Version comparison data
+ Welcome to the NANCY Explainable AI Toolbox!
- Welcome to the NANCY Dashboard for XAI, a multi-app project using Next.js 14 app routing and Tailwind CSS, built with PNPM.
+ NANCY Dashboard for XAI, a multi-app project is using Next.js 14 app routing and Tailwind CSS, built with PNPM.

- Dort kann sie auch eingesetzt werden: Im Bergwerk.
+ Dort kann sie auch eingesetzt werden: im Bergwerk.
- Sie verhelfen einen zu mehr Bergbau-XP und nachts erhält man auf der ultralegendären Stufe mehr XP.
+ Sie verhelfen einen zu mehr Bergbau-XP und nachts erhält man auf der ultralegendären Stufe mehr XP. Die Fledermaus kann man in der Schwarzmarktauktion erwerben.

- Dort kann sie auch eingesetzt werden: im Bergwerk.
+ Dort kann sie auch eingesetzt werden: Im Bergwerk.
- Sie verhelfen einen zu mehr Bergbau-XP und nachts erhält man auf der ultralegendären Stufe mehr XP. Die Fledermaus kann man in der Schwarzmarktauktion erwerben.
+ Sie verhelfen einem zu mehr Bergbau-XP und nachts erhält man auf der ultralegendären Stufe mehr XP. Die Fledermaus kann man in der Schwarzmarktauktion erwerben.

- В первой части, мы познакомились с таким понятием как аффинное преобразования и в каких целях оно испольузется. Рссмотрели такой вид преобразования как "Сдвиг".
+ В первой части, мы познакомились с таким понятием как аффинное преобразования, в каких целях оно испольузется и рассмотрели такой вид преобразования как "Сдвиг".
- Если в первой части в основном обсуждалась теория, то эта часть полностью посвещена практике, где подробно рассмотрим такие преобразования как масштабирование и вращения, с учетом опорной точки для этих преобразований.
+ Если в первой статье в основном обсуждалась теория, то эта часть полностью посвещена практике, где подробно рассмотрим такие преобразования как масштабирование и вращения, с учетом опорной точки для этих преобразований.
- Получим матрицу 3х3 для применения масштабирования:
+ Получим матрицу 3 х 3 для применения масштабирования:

#### Work to complete
Whenever the word "масштабирования" shows up in a line of the entries above, copy that line.

#### Finished task
- Получим матрицу 3х3 для применения масштабирования:
+ Получим матрицу 3 х 3 для применения масштабирования:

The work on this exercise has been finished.